▸ DATASET ENTRIES:
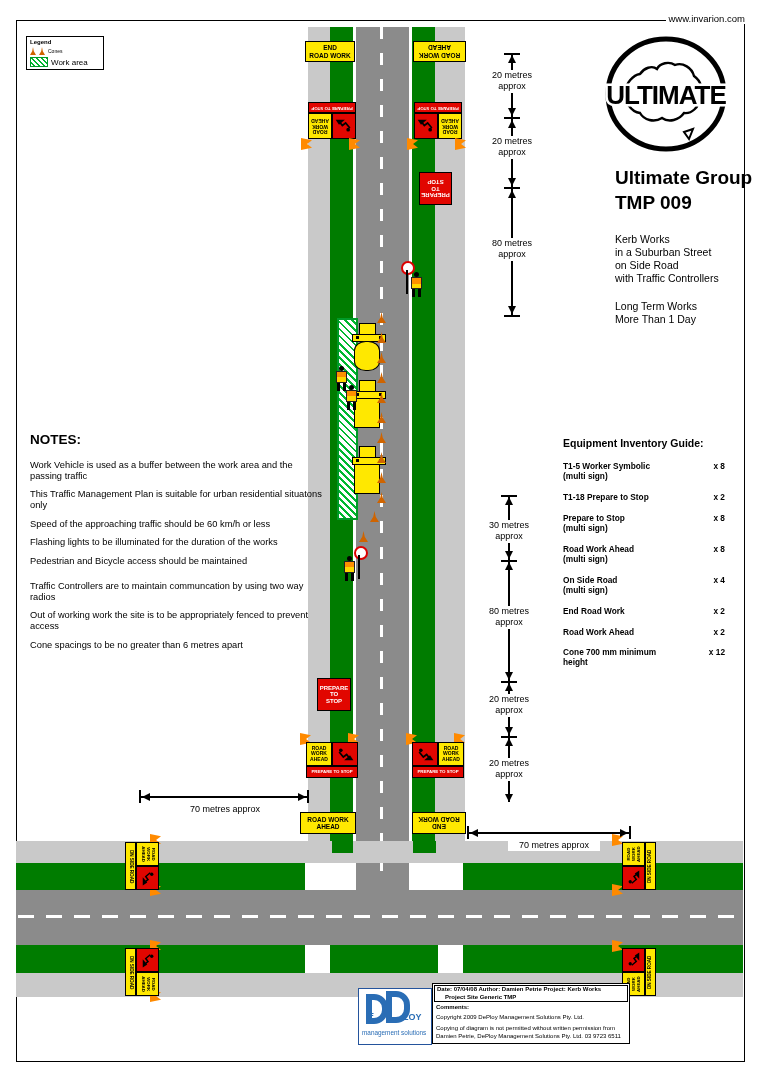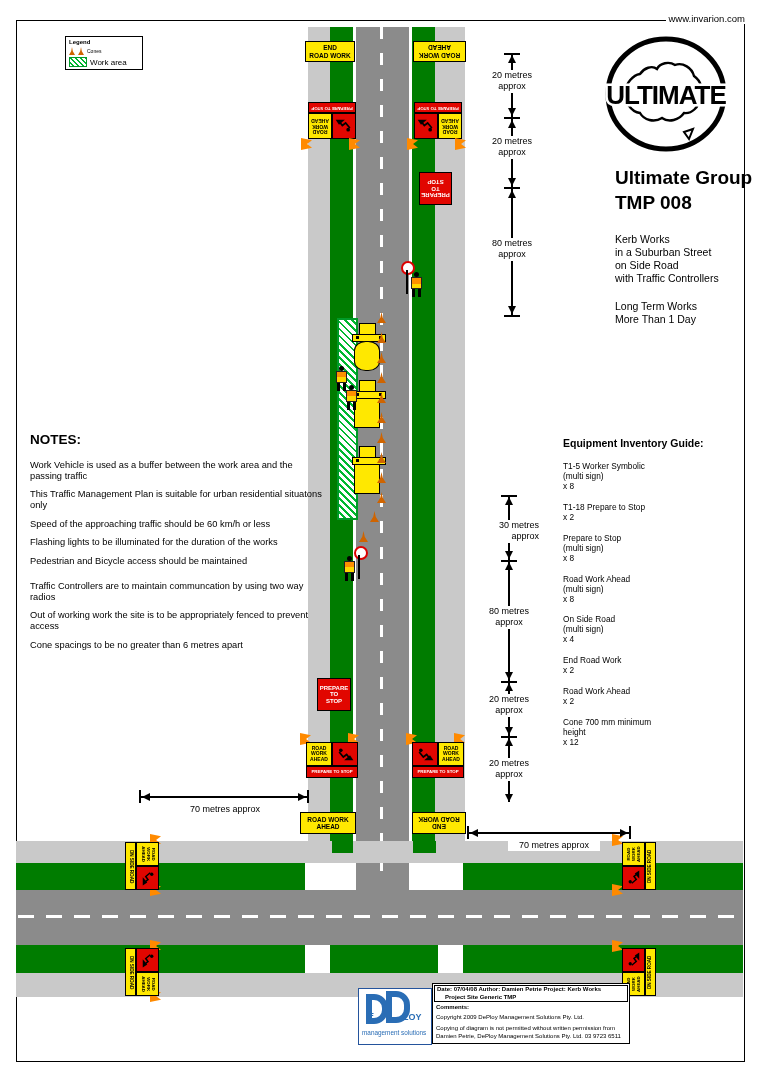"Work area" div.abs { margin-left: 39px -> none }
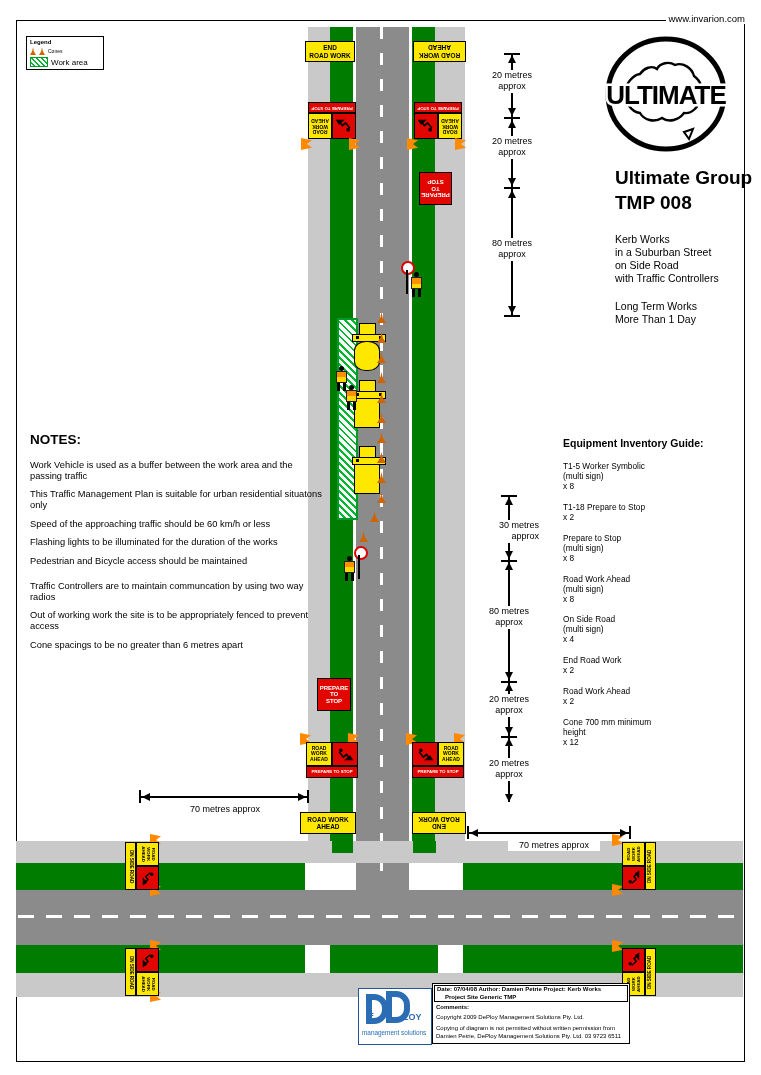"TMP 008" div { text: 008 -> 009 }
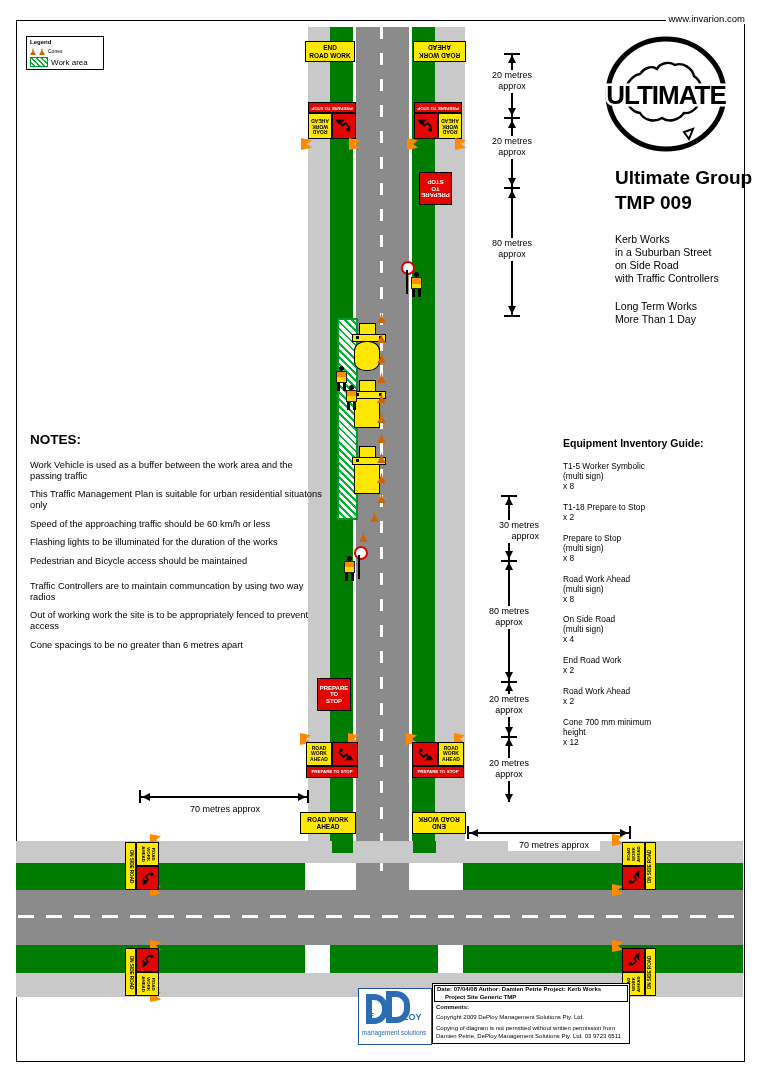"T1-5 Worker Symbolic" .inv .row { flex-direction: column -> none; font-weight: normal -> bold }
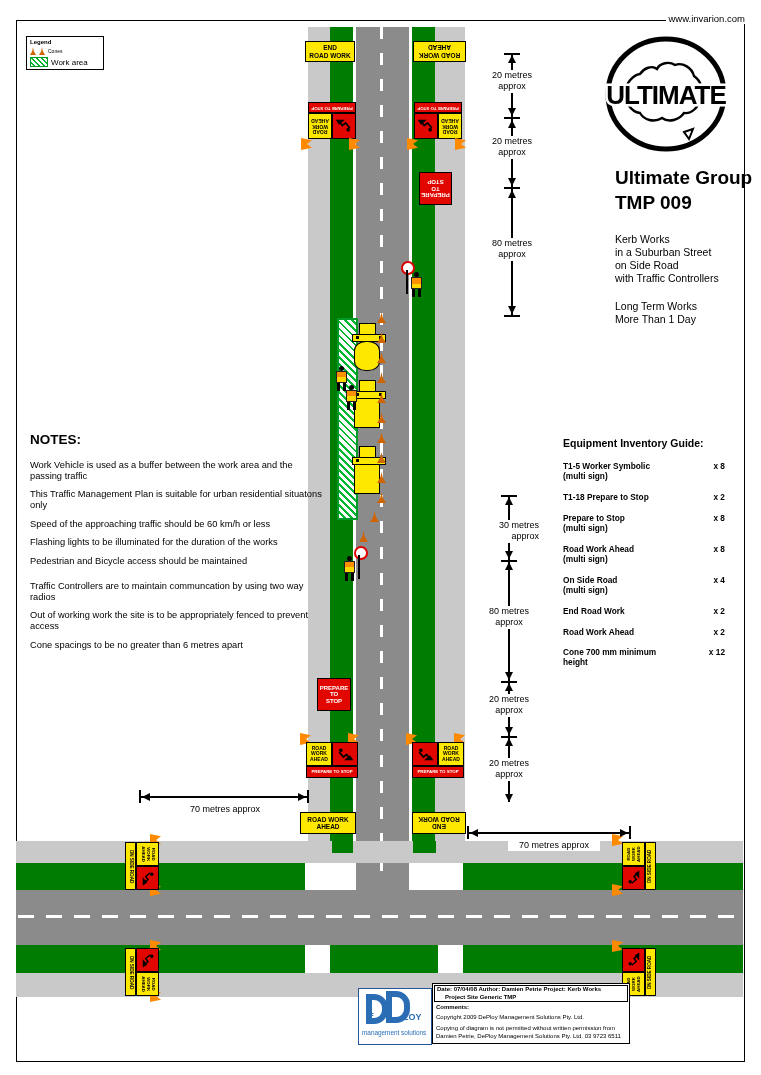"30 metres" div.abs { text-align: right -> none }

--

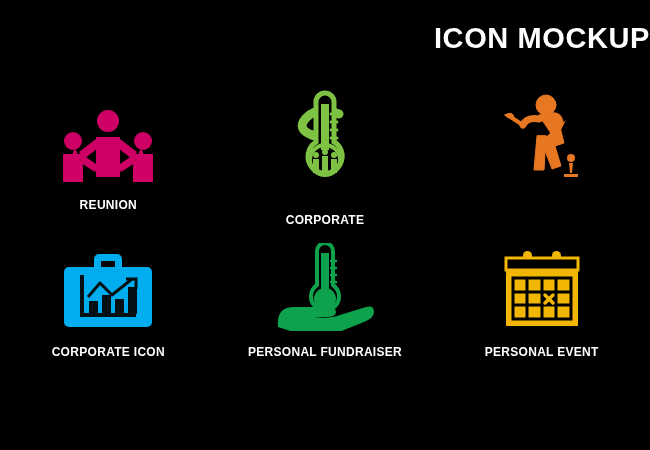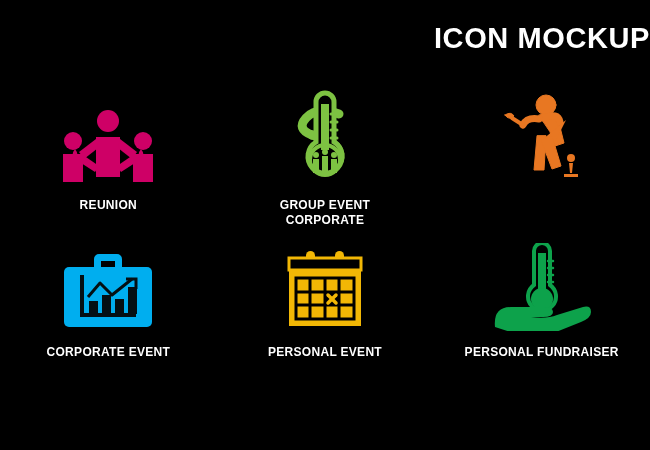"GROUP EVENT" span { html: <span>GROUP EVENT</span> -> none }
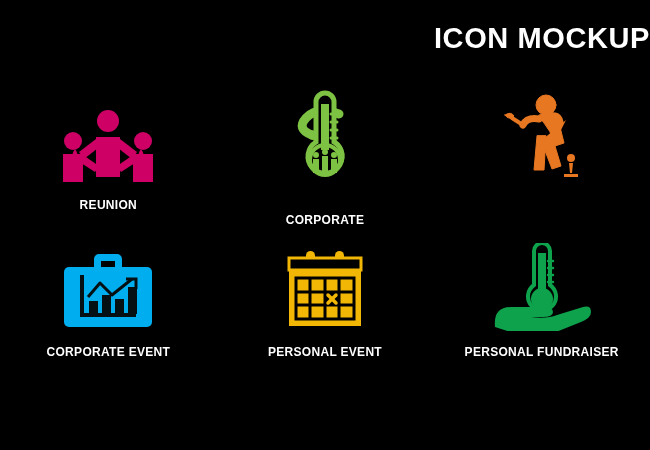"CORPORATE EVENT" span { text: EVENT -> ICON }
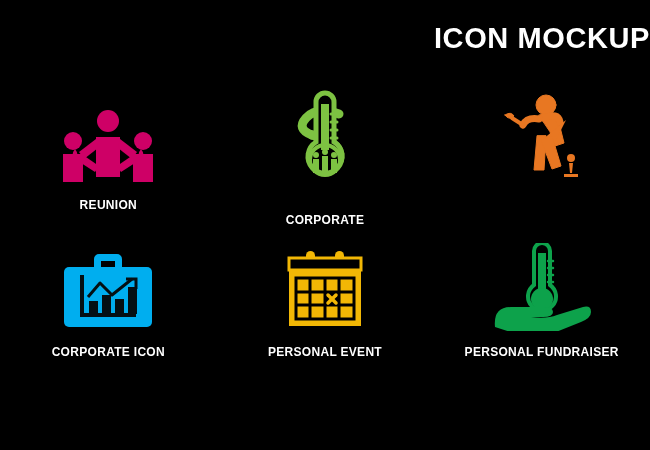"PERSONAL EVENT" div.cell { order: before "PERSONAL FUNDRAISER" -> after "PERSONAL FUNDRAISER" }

▸ ABOUT THIS TASK: Give back exactly the lines of the listing above from the one that contains "text: 008 ->" up to and including the one that contains "text-align: right ->", but not the pictures, and no other lines.

▸ ANSWER SECTION:
"TMP 008" div { text: 008 -> 009 }
"T1-5 Worker Symbolic" .inv .row { flex-direction: column -> none; font-weight: normal -> bold }
"30 metres" div.abs { text-align: right -> none }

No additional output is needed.